A Bigger Tiger by the Tail

Your Choice: Listen or Read

Sometime in early 1994, while Rob and I were immersed in building ArtNet on the ResNova bulletin board system, I received a phone call from a man I had never met.

His name was Jon Schull.

Jon was a professor at the University of Rochester, but that title hardly described him. He had an infectious curiosity and an easy charm that immediately put people at ease. Somehow he had heard about what Rob and I were doing in New York. We weren’t famous. We weren’t even on the Internet yet. But Jon recognized that something unusual was happening.

He mentioned, almost in passing, that he would be in New York the following day. Would I be able to meet him for lunch at the Crystal Court in the World Trade Center?

Of course I said yes.

I don’t remember exactly what we talked about first. I remember feeling as though I had met another person who spent his life looking over the horizon instead of at his feet. Jon wasn’t interested in technology for its own sake. He was interested in what technology made possible.

By then I had become comfortable inside the world of bulletin board systems. Through ResNova, Rob and I had built a growing community of artists who could exchange ideas, images, and conversations. It felt revolutionary.

Jon smiled.

Then he opened another door.

He introduced me to something called the World Wide Web.

Compared to the polished interface we had built in ResNova, the early Web looked primitive. Pages were little more than text with blue hyperlinks scattered across them. There were almost no graphics, almost no design, and certainly none of the sense of place that Rob and I had worked so hard to create.

At first, I wasn’t impressed.

Then Jon explained what I was really looking at.

Unlike a bulletin board system, this wasn’t a destination owned by one person or one company. Anyone could create a page. Anyone could link to anyone else. Instead of isolated communities, there could be one enormous, interconnected world.

Suddenly I understood.

The Web wasn’t another bulletin board.

It was the next landscape.

Jon showed me a handful of HTML tags and how surprisingly simple it was to create a page. The mechanics hardly mattered. What mattered was realizing that this new medium was open. It belonged to no one and potentially to everyone.

As we talked, I realized something else.

Jon hadn’t come to New York to teach me HTML.
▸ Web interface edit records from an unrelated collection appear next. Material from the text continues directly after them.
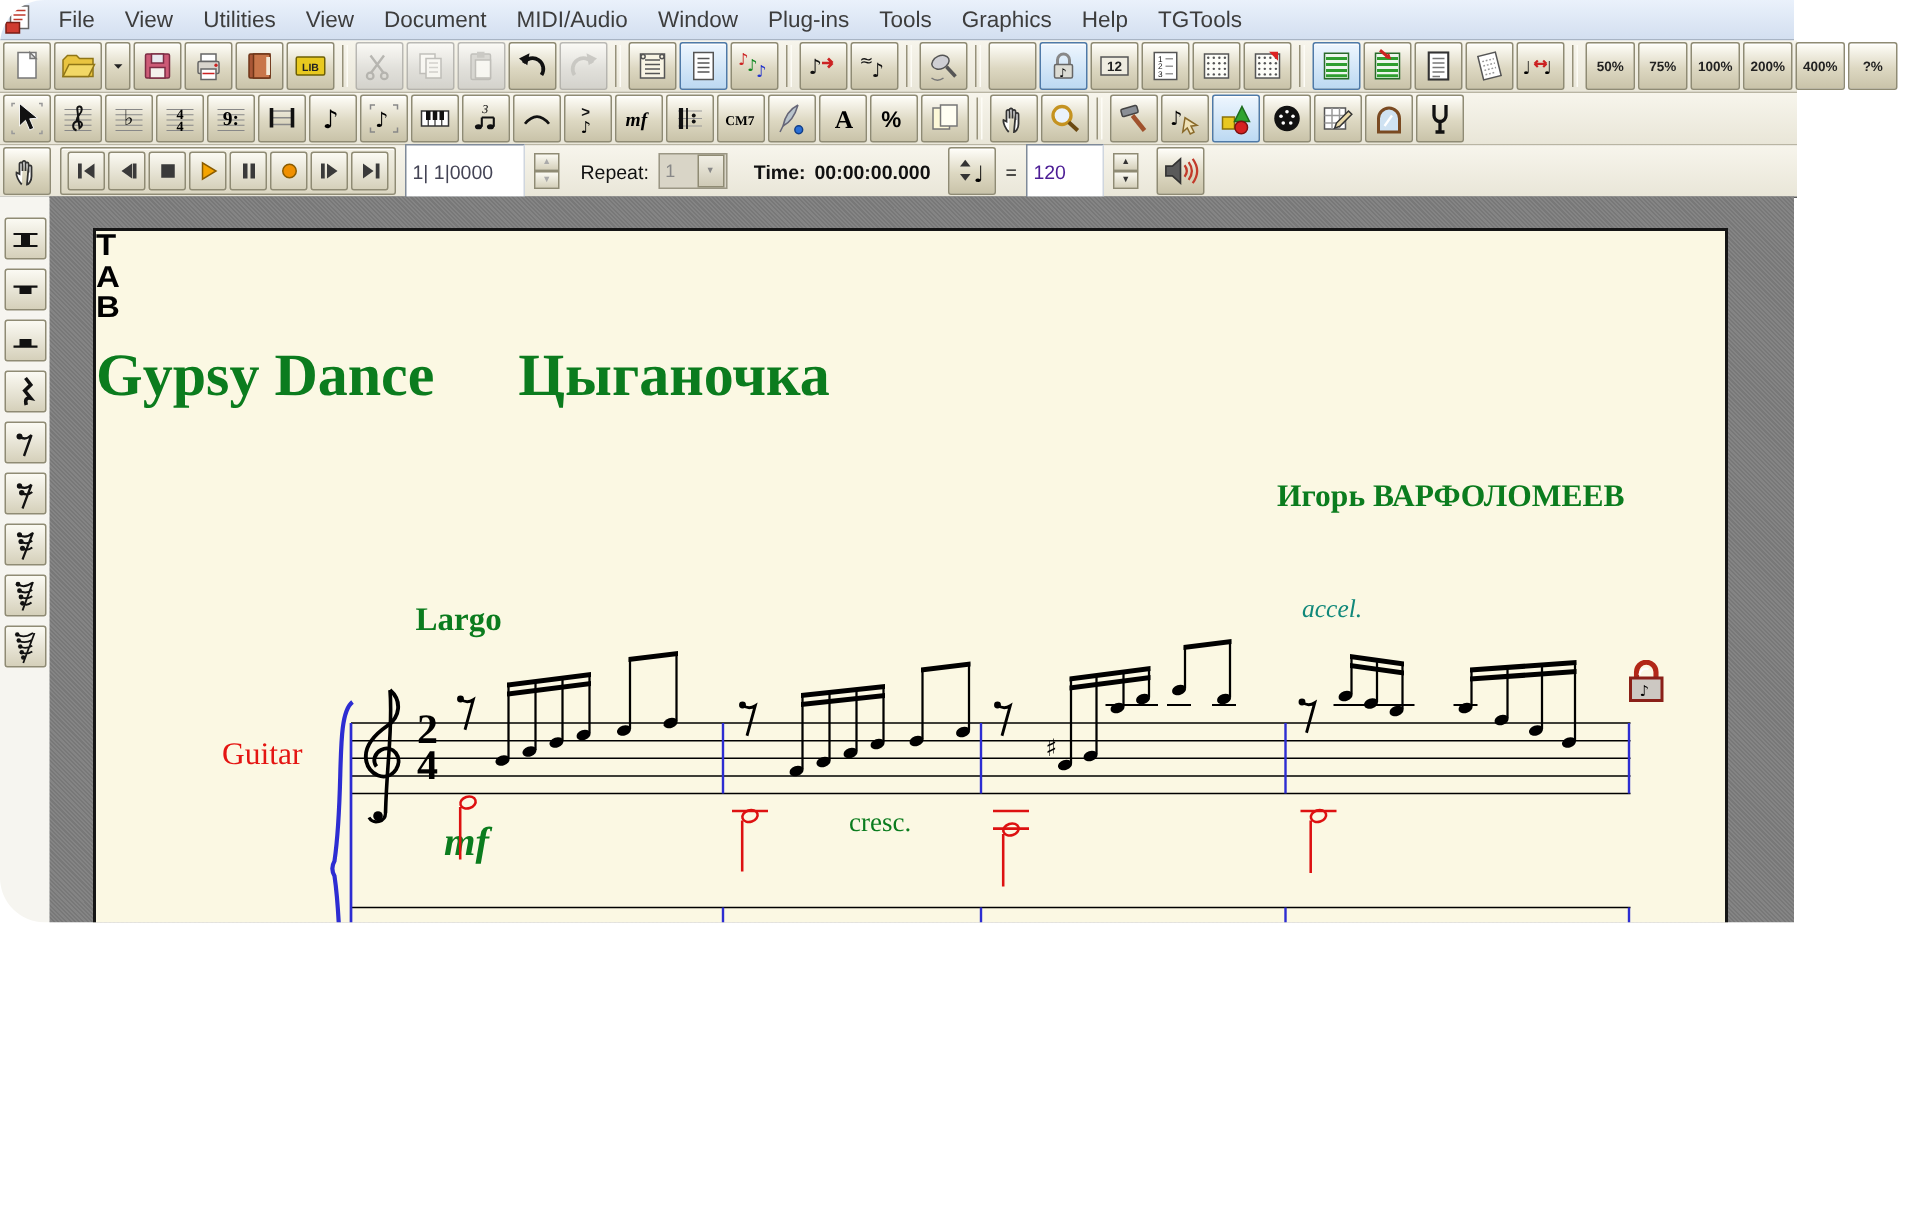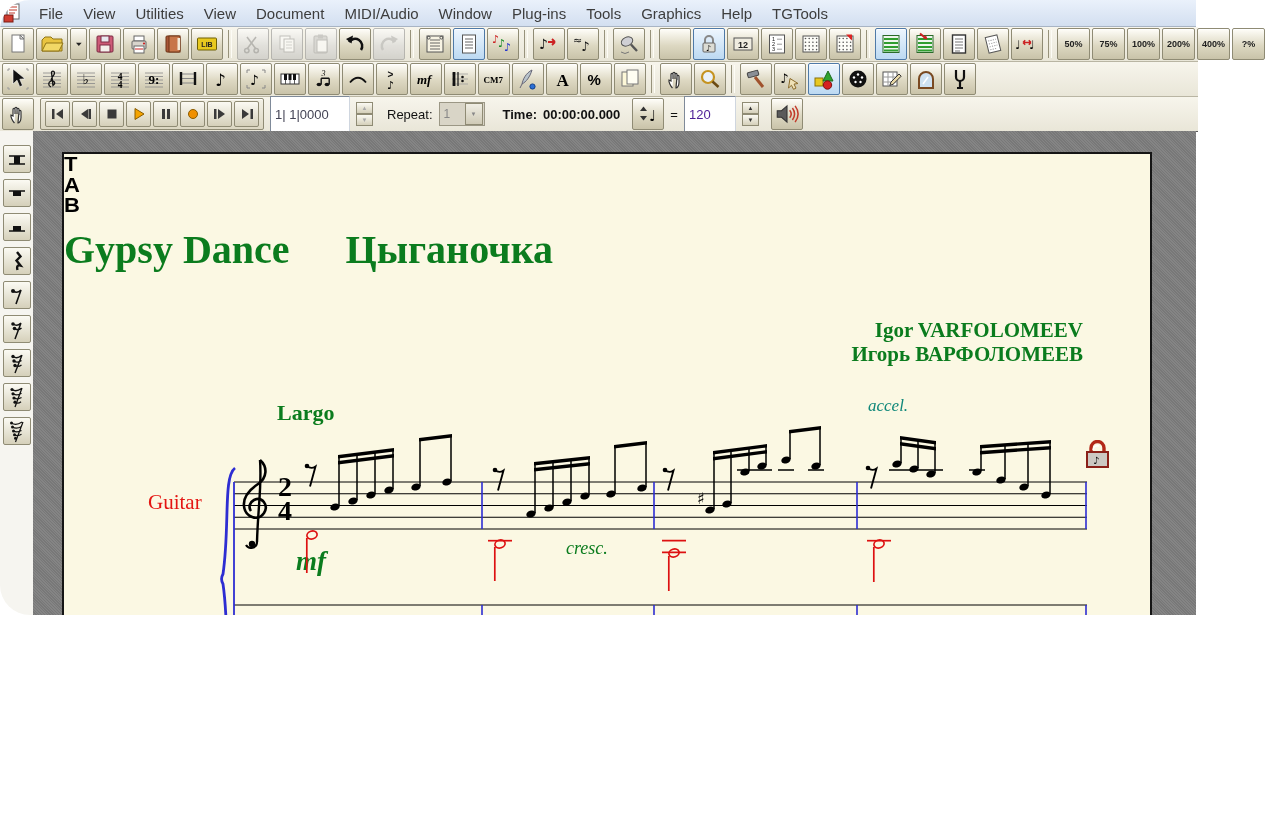--- a/index.html
+++ b/index.html
@@ -685,7 +685,6 @@
       <span>Gypsy Dance</span><span class="gap"></span><span>Цыганочка</span>
     </div>
     <div class="sco" id="composer">
-      <div>Igor VARFOLOMEEV</div>
       <div>Игорь ВАРФОЛОМЕЕВ</div>
     </div>
     <div class="sco" id="largo">Largo</div>

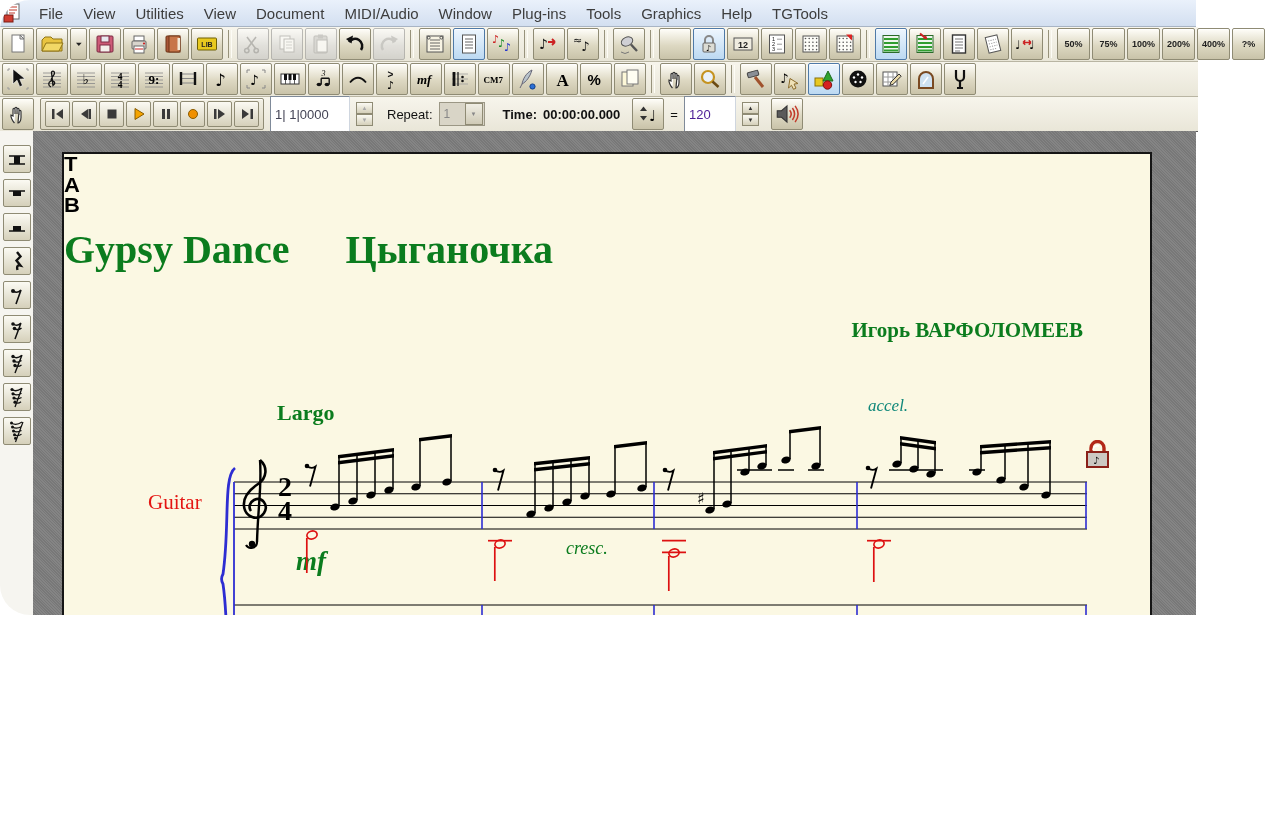--- a/index.html
+++ b/index.html
@@ -60,7 +60,7 @@
   #largo{left:213px;top:246px;font-size:22px;font-weight:bold;color:var(--green);}
   #accel{left:804px;top:242px;font-size:17px;font-style:italic;color:var(--teal);}
   #mf{left:232px;top:392px;font-size:27px;font-weight:bold;font-style:italic;color:var(--green);}
-  #cresc{left:502px;top:384px;font-size:18px;font-style:italic;color:var(--green);}
+  #cresc{left:502px;top:384px;font-size:18px;color:var(--green);}
   .stafflabel{color:var(--redlbl);font-size:21px;}
   #glabel1{left:84px;top:336px;}
   #glabel2{left:84px;top:476px;}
He had come because he recognized that Rob and I had already built something valuable. We had earned the attention of a community of artists who were eager to explore new ideas. Jon understood the Web. We understood artists.

We needed each other.

That recognition changed everything.

When lunch ended, I walked out into the noise of lower Manhattan feeling as though someone had quietly expanded the boundaries of my world.

We had a much bigger tiger by the tail than I had imagined.

I couldn’t wait to find Rob.

I wanted to tell him that the future had just become much larger.

As I hurried crosstown, I realized that was always my first instinct. Whenever I stumbled onto something extraordinary, I wanted to share it with the people I cared about. Rob was the first person I wanted to tell.

Together, we were about to discover just how big that tiger really was.